**Work order:**
Transcribe all of the entries below exactly. Leave out the pictures.

[Edit tracking data]
•••

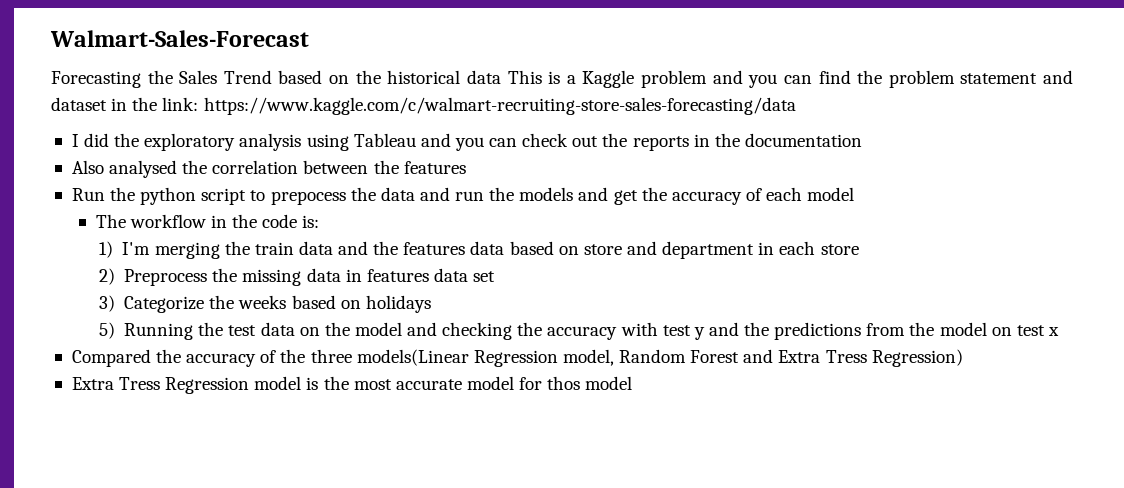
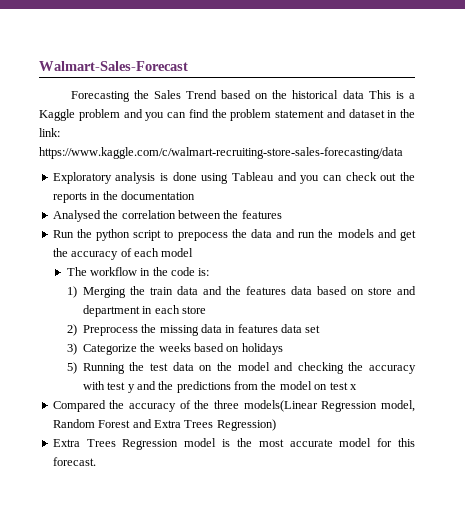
[71,133,302,151] I did the exploratory analysis -> [52,172,197,184] Exploratory analysis is done
[71,160,178,178] Also analysed -> [52,210,101,222] Analysed
[122,242,220,259] I'm merging -> [82,287,126,298] Merging
[825,350,867,363] Tress -> [184,420,214,428] Trees
[119,377,161,390] Tress -> [86,439,116,447] Trees
[547,376,633,390] thos model -> [397,438,415,447] [52,457,96,466] this forecast.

•••

**Answer for the task:**
[71,133,302,151] I did the exploratory analysis -> [52,172,197,184] Exploratory analysis is done
[71,160,178,178] Also analysed -> [52,210,101,222] Analysed
[122,242,220,259] I'm merging -> [82,287,126,298] Merging
[825,350,867,363] Tress -> [184,420,214,428] Trees
[119,377,161,390] Tress -> [86,439,116,447] Trees
[547,376,633,390] thos model -> [397,438,415,447] [52,457,96,466] this forecast.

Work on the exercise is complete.